The company is beginning operations with the French state and infrastructure operators, including GRTgaz, France's largest gas pipeline operator, managing 33,000 kilometers of pipeline.

The pipeline surveillance use case illustrates the practical value: any unauthorized work near pipelines represents a major incident risk. Rift's drones provide continuous surveillance, detecting potential threats before disasters occur. Similar applications extend to railway monitoring, power line inspection, maritime surveillance, and wildfire detection.

"When a state, an energy operator, a city, needs real-time surveillance, real-time visibility, they just have to activate the Rift station by basically clicking on a point on a map, and they have instant visibility on a sensitive zone in a few seconds or a few minutes," Nef said.

From Prototype to Deployment

Central to Rift's strategy is the ability to scale rapidly and cost-effectively.
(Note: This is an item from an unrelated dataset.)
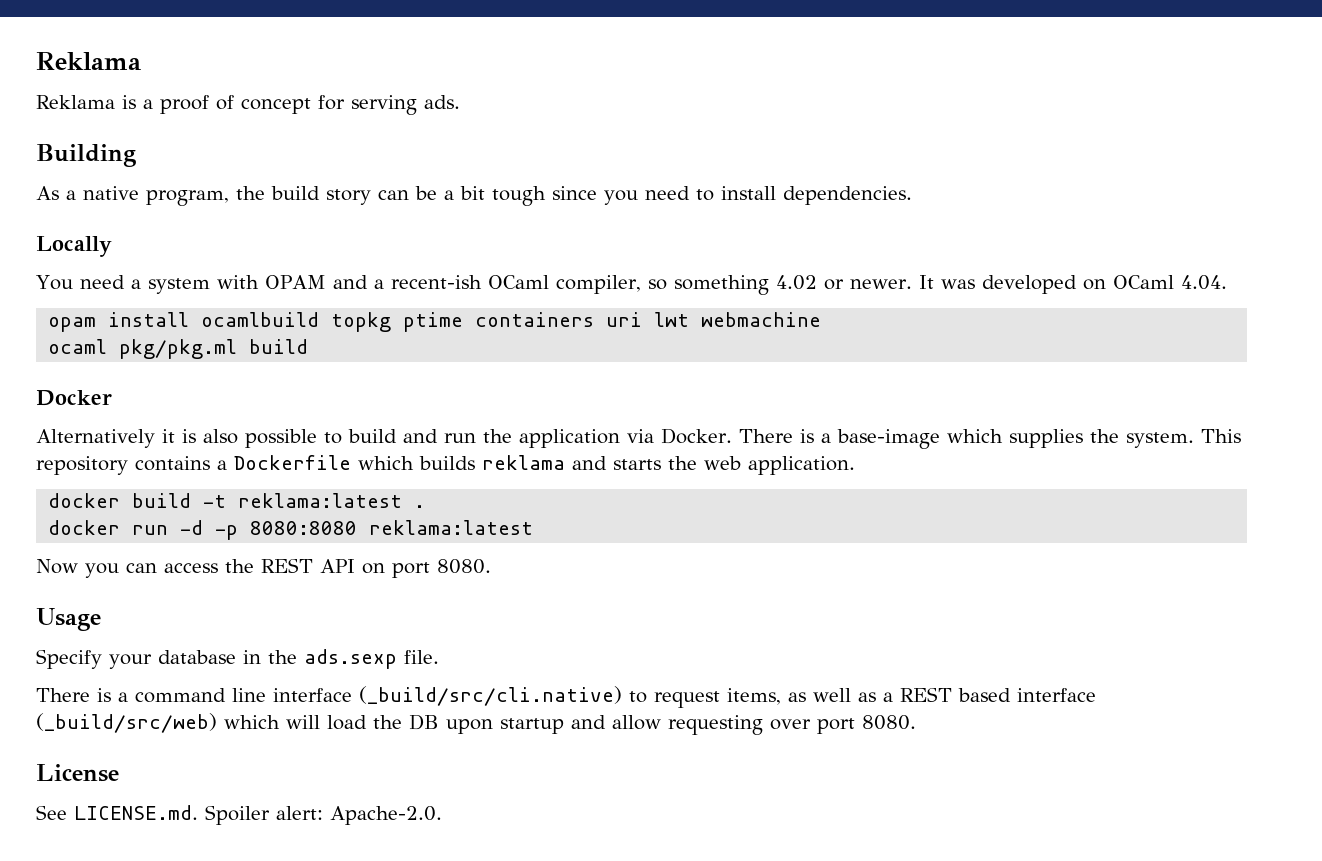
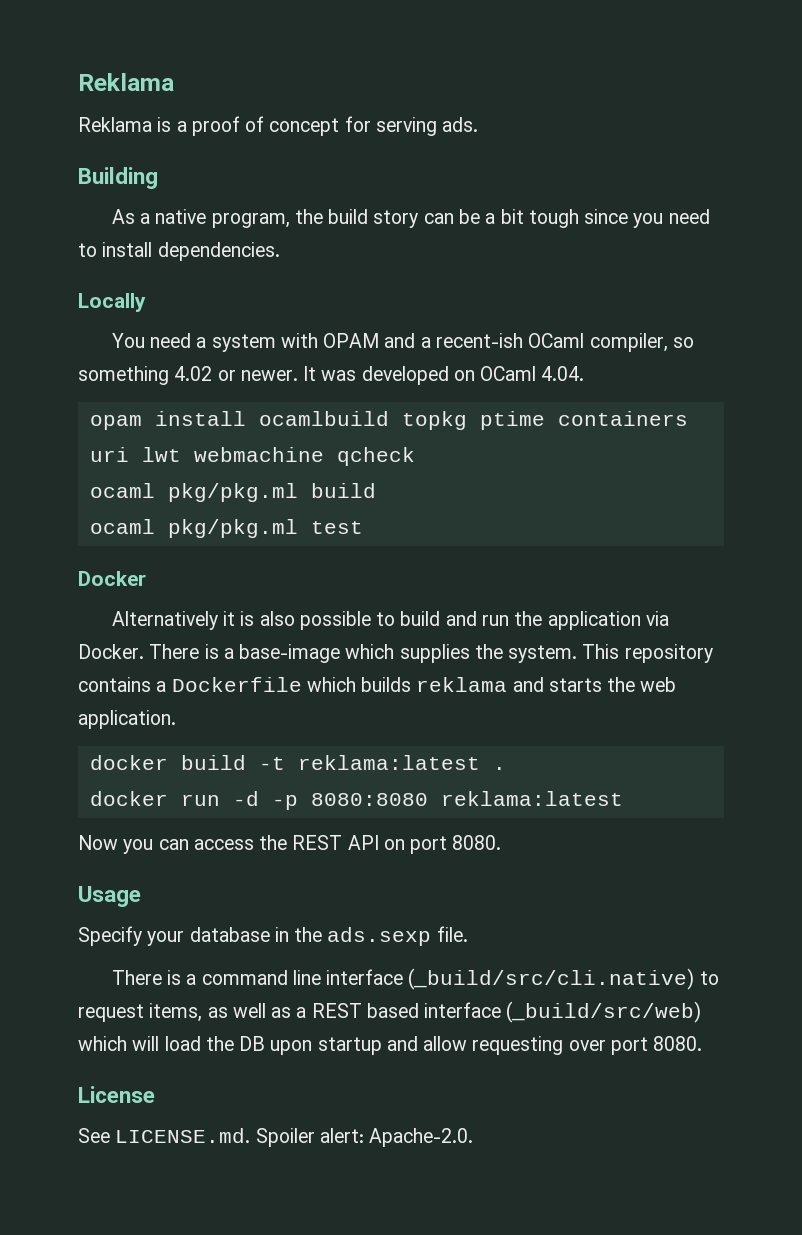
(822, 319) none -> [336,447,415,466] qcheck
(309, 346) none -> [89,519,363,538] // ocaml pkg/pkg.ml test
The company has embraced additive manufacturing (3D printing) for its drone production, allowing for mass production at competitive costs. This approach, combined with standardized station designs, enables rapid network deployment while maintaining pricing that Nef claims is up to ten times lower than traditional aerial surveillance methods.

"For the same budget, they can multiply their observation and their surveillance capability," Nef noted.
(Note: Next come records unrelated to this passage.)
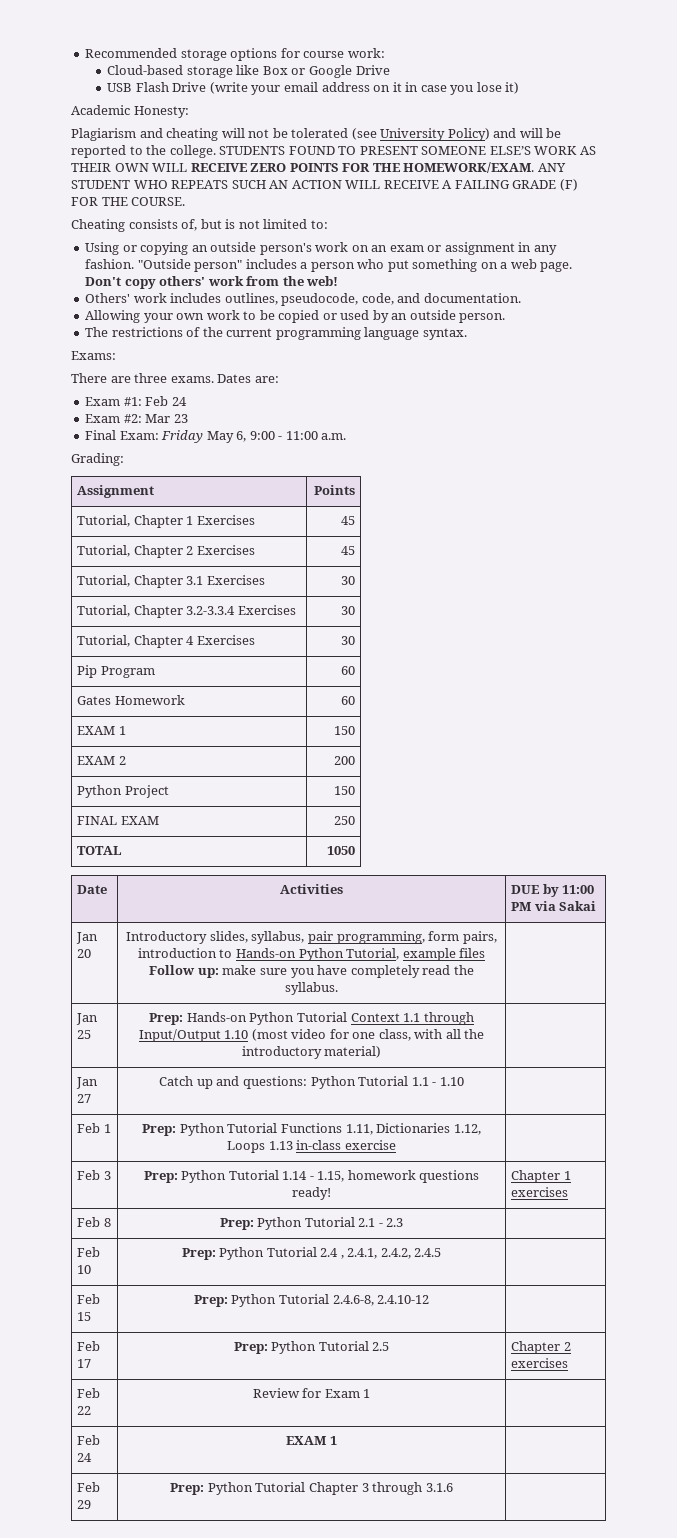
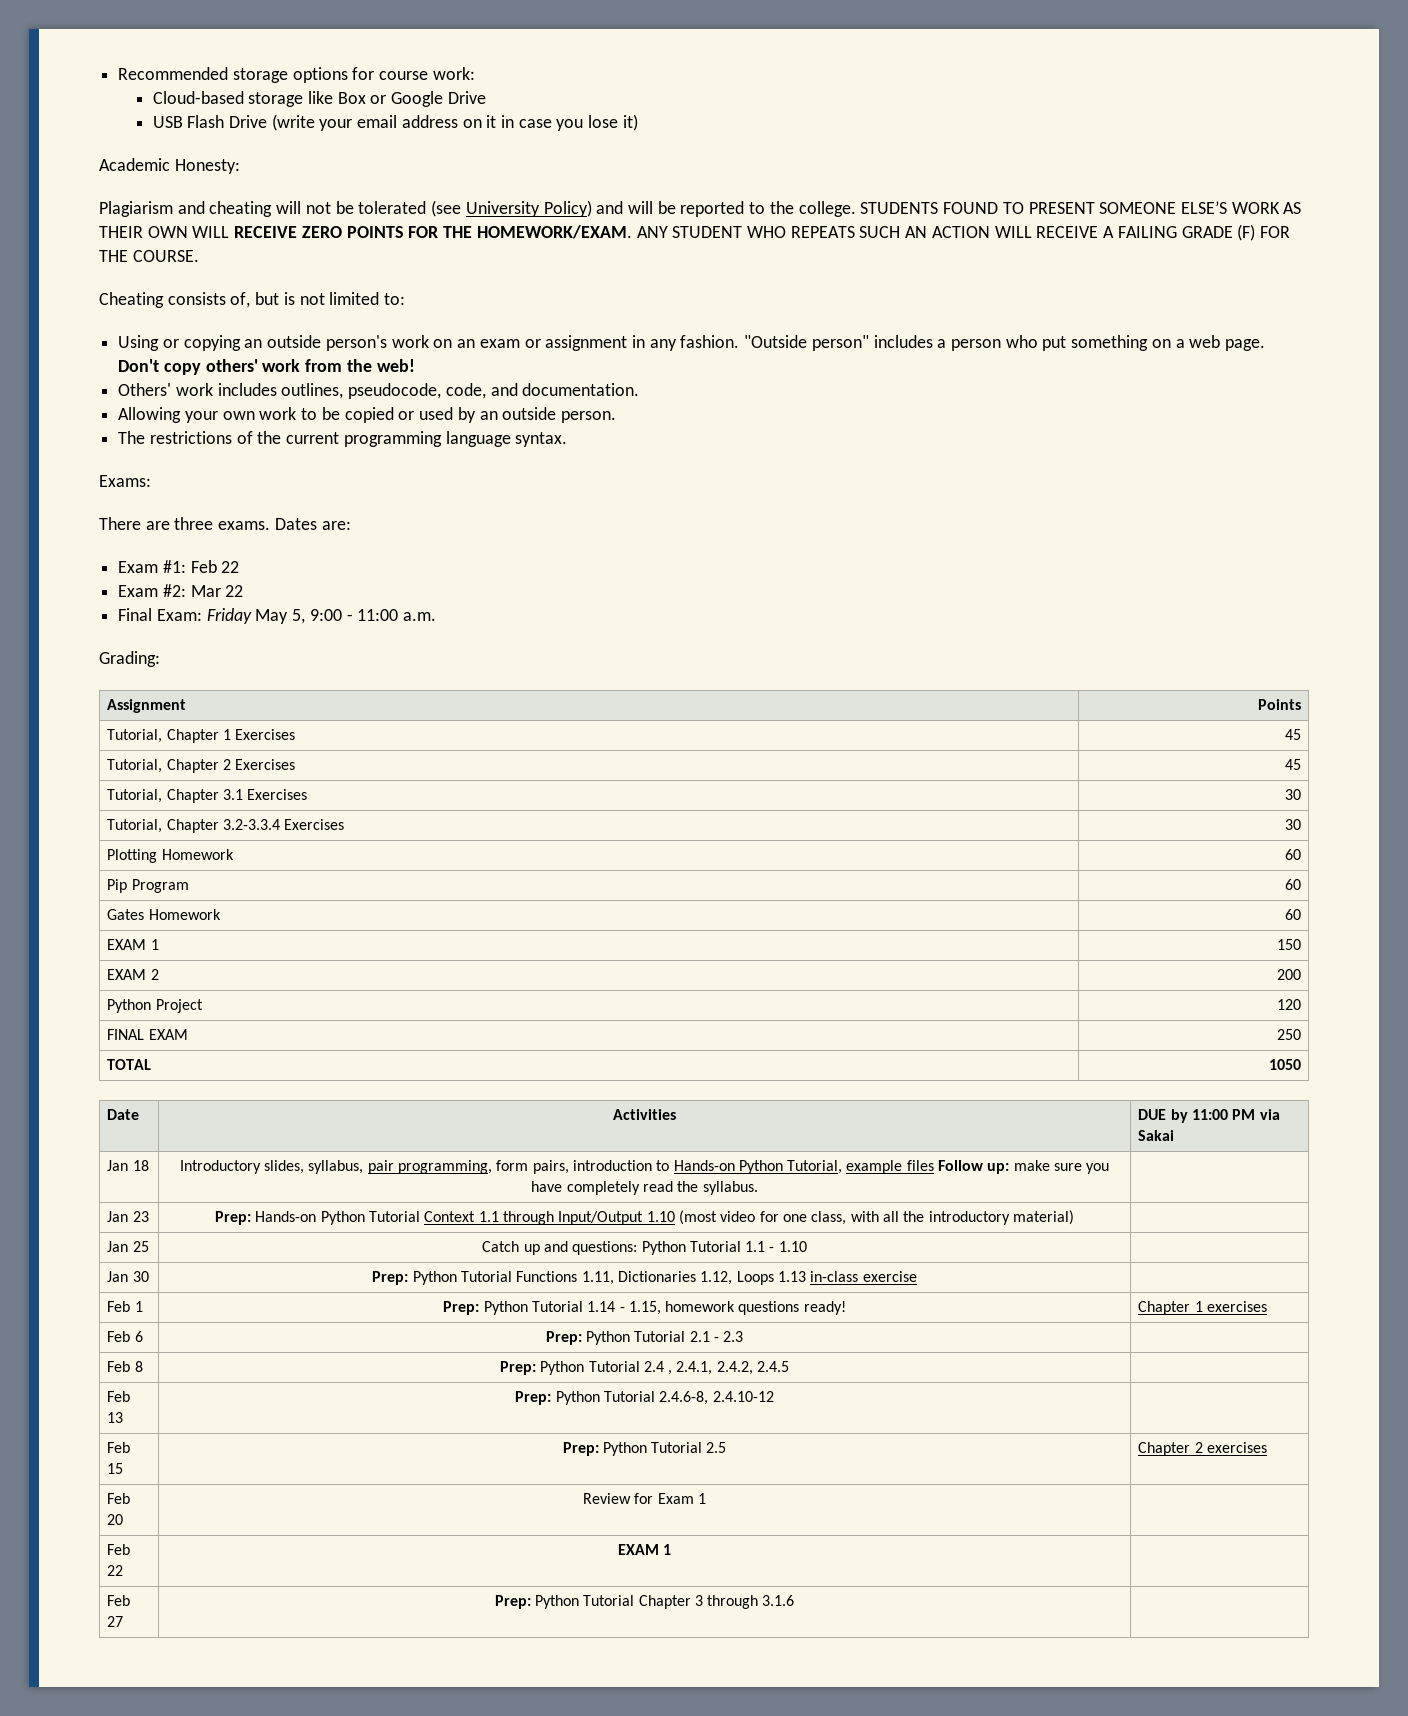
[171,397,187,406] 24 -> [221,561,240,573] 22
[173,414,188,423] 23 -> [225,585,244,597] 22
[236,431,247,442] 6, -> [292,609,306,624] 5,
[77,635,255,648] [340,636,355,645] Tutorial, Chapter 4 Exercises | 30 -> [107,849,234,863] [1284,849,1301,860] Plotting Homework | 60
[333,786,355,795] 150 -> [1276,999,1301,1010] 120
[77,949,92,958] 20 -> [132,1160,149,1171] 18
[77,1030,92,1039] 25 -> [132,1211,149,1222] 23
[77,1094,92,1103] 27 -> [132,1241,149,1252] 25
[77,1123,111,1133] Feb 1 -> [107,1271,149,1282] Jan 30
[103,1171,111,1180] 3 -> [134,1301,143,1312] 1
[103,1218,111,1227] 8 -> [134,1331,143,1342] 6
[77,1265,92,1274] 10 -> [134,1361,143,1372] 8
[77,1312,92,1321] 15 -> [107,1412,124,1423] 13
[77,1359,92,1368] 17 -> [107,1463,124,1474] 15
[77,1406,92,1415] 22 -> [107,1514,124,1525] 20
[77,1453,93,1462] 24 -> [107,1565,124,1576] 22
[77,1500,92,1509] 29 -> [107,1616,124,1627] 27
With two years of R&D behind it, the new funding comes at a pivotal moment. The €4.6 million funding round was led by U.S.-based AlleyCorp, with participation from France's OVNI Capital. The money will accelerate production of Rift’s stations, strengthen the software platform, and double the team by the end of 2026.

Rift plans to double its workforce to 20 people by end-2026, focusing on R&D, data, certification, and production. The immediate goal is to harden the technology through real-world operations and prepare for industrial-scale deployment by 2027.

"We validated technology, we cleared the regulatory path, and now the next step is deploying our technology in the field," Nef said.

Looking ahead five to ten years, Nef envisions a world where activating a Rift drone is as simple as connecting to Wi-Fi. When a ministry, operator, or city needs real-time visibility, "they just have to activate the Rift station by basically clicking on a point on a map, and they have instant visibility on a sensitive zone,” he said.

Achieving that vision will require thousands of stations across critical areas, from borders and coasts to metropoles, pipelines, and forests. But Nef sees applications far beyond security: agriculture, environmental monitoring, and disaster response.

“We really want to make Rift as accessible…as internet connectivity,” he said, creating a persistent aerial layer for “those who protect our territory,” but eventually also for “any actor [who] needs to better see and understand their environment.”

"We want to make Rift as accessible as internet connectivity for those who protect our territory," Nef said. "But not just for them, but also in the future, for any actor who needs to better understand their environment, where they could benefit from real-time aerial surveillance."